Le porte-parole en chef de l'armée israélienne, le général de brigade Daniel Hagari, a déclaré lundi qu'à l'heure actuelle, l'opération se concentrait sur Jénine, mais qu'elle pourrait s'étendre à d'autres parties du nord de la Samarie.
Il a refusé de fixer un calendrier pour l'opération, mais l'impression qui s'en dégage est qu'elle durera quelques jours.
Tsahal a pris soin de ne pas attaquer les forces de sécurité de l'Autorité palestinienne et Hagari a expressément déclaré que l'opération visait les groupes terroristes locaux de Jénine. Depuis plus de six mois, Jénine échappe de toute façon au contrôle de l'Autorité palestinienne.

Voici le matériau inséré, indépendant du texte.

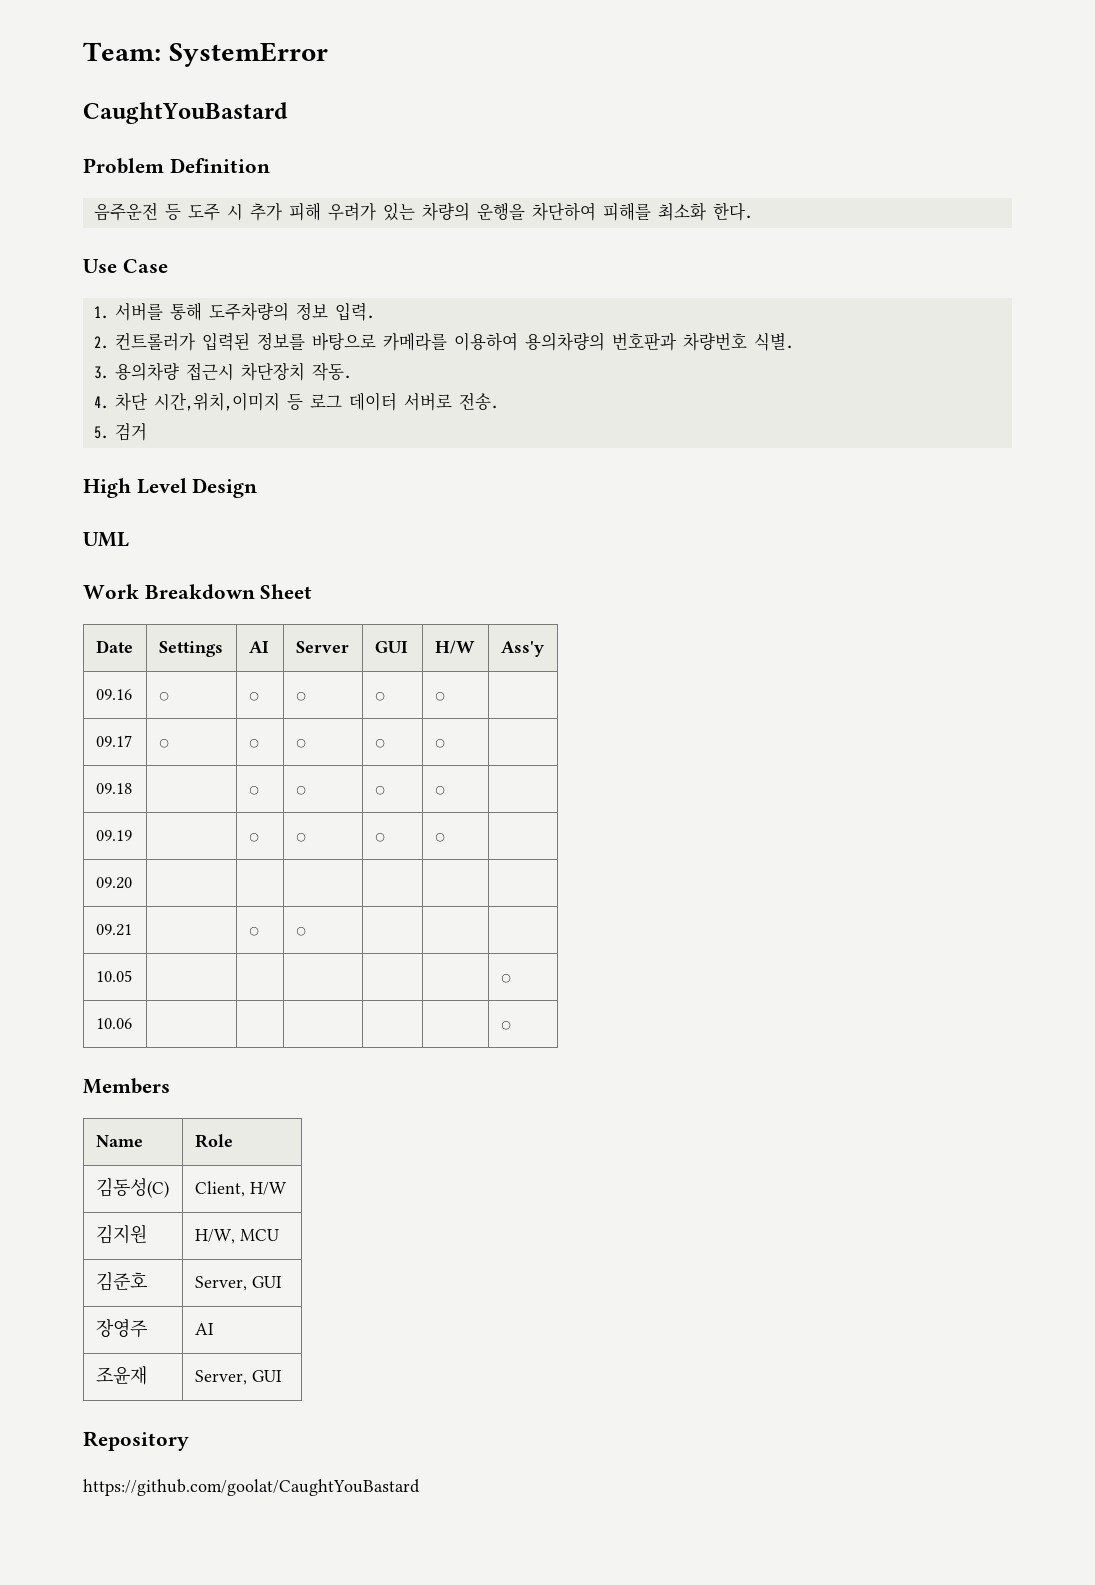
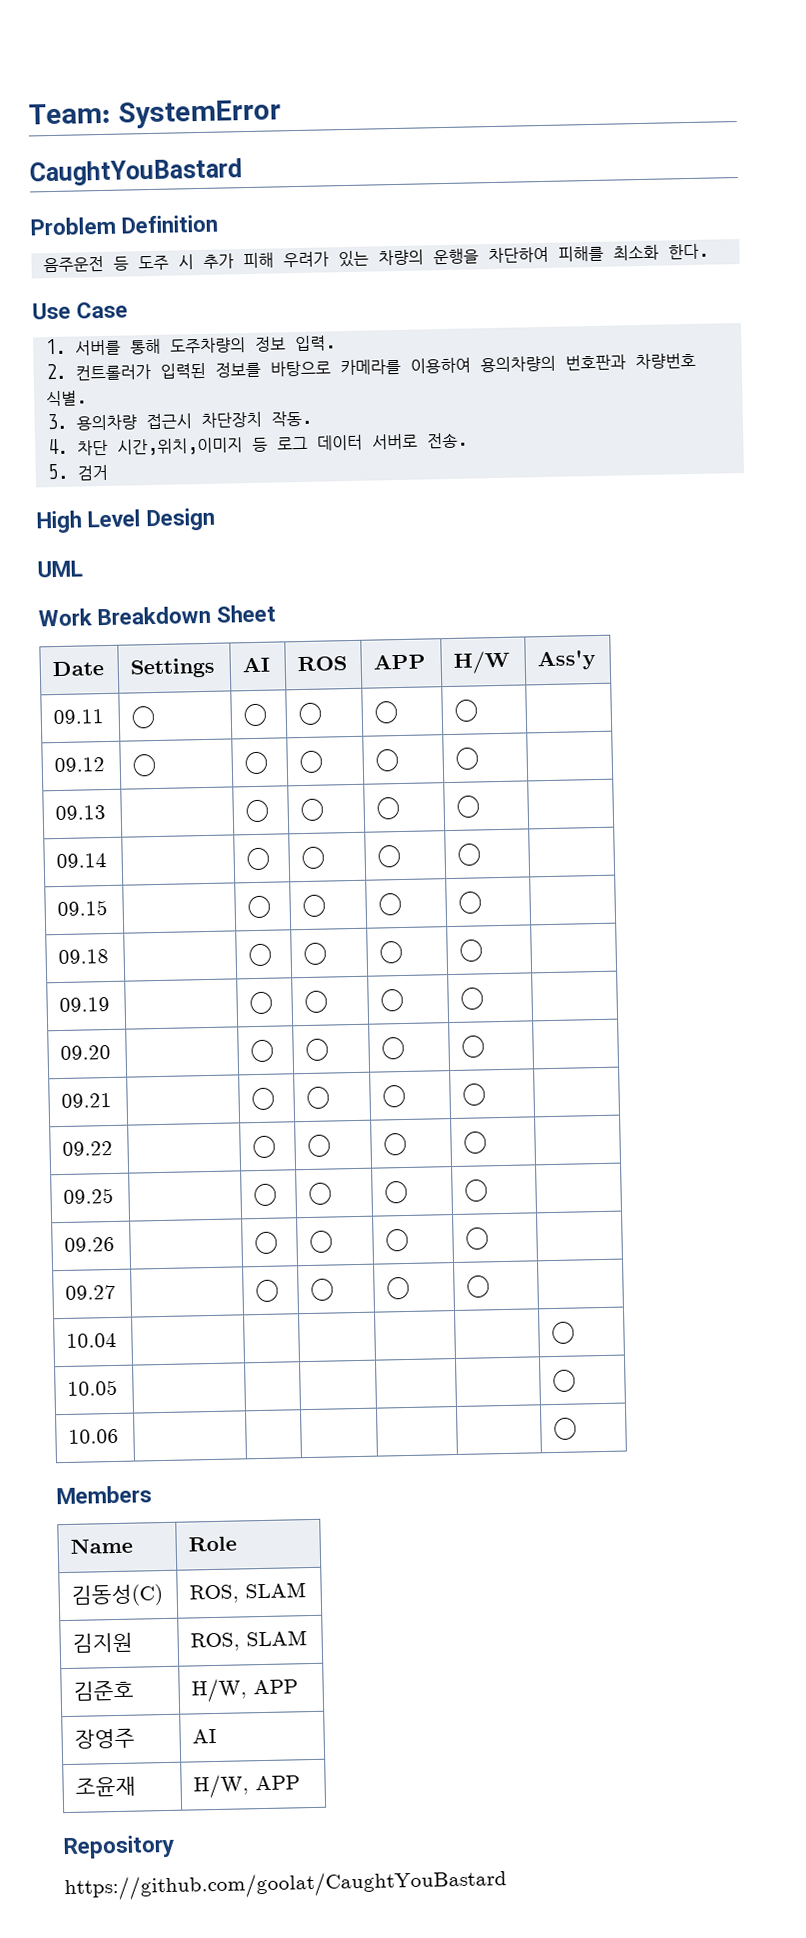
- Date | Settings | AI | Server | GUI | H/W | Ass'y
+ Date | Settings | AI | ROS | APP | H/W | Ass'y
- 09.16 | ○ | ○ | ○ | ○ | ○ |
- 09.17 | ○ | ○ | ○ | ○ | ○ |
+ 09.11 | ○ | ○ | ○ | ○ | ○ |
+ 09.12 | ○ | ○ | ○ | ○ | ○ |
+ 09.13 | | ○ | ○ | ○ | ○ |
+ 09.14 | | ○ | ○ | ○ | ○ |
+ 09.15 | | ○ | ○ | ○ | ○ |
- 09.20 | | | | | |
+ 09.20 | | ○ | ○ | ○ | ○ |
- 09.21 | | ○ | ○ | | |
+ 09.21 | | ○ | ○ | ○ | ○ |
+ 09.22 | | ○ | ○ | ○ | ○ |
+ 09.25 | | ○ | ○ | ○ | ○ |
+ 09.26 | | ○ | ○ | ○ | ○ |
+ 09.27 | | ○ | ○ | ○ | ○ |
+ 10.04 | | | | | | ○
- 김동성(C) | Client, H/W
+ 김동성(C) | ROS, SLAM
- 김지원 | H/W, MCU
+ 김지원 | ROS, SLAM
- 김준호 | Server, GUI
+ 김준호 | H/W, APP
- 조윤재 | Server, GUI
+ 조윤재 | H/W, APP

Tsahal annonçait lundi matin que sept terroristes présumés ont été tués au cours de l'opération. Le ministère palestinien de la santé a fait état de dizaines de blessés.

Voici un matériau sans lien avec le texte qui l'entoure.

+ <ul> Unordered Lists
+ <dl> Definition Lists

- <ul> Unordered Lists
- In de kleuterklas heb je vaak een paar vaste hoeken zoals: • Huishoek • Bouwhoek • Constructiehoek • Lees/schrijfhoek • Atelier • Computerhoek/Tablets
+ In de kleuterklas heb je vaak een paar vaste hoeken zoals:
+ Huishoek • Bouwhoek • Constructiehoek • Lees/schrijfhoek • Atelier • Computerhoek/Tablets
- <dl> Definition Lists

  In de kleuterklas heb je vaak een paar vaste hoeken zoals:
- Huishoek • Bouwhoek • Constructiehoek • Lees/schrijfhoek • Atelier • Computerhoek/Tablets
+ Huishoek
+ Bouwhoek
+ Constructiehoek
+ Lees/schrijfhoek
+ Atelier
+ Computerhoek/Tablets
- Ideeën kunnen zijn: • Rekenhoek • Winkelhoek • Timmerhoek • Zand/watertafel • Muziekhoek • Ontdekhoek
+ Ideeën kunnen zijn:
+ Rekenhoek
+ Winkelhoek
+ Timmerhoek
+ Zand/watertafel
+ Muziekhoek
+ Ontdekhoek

Selon les renseignements du Shin Bet, un grand nombre de laboratoires de production de charges explosives, de matériaux à double usage ont été localisés et détruits.
Jusqu'à présent, les forces israéliennes ne vont pas de maison en maison et n'ont pris position que dans certaines parties de Jénine. Tsahal n'a pas encore utilisé de chars à Jénine, mais elle pourraient le faire à l'avenir si les combats devenaient incontrôlables.
Hagari a insisté sur le fait que l'opération n'avait pas de nom parce qu'il ne s'agit pas d'une opération qui mènerait à une guerre et que, par conséquent, elle n'avait pas besoin d'être approuvée par le cabinet.
Le porte-parole en chef de Tsahal a déclaré que l'opération avait été approuvée il y a dix jours.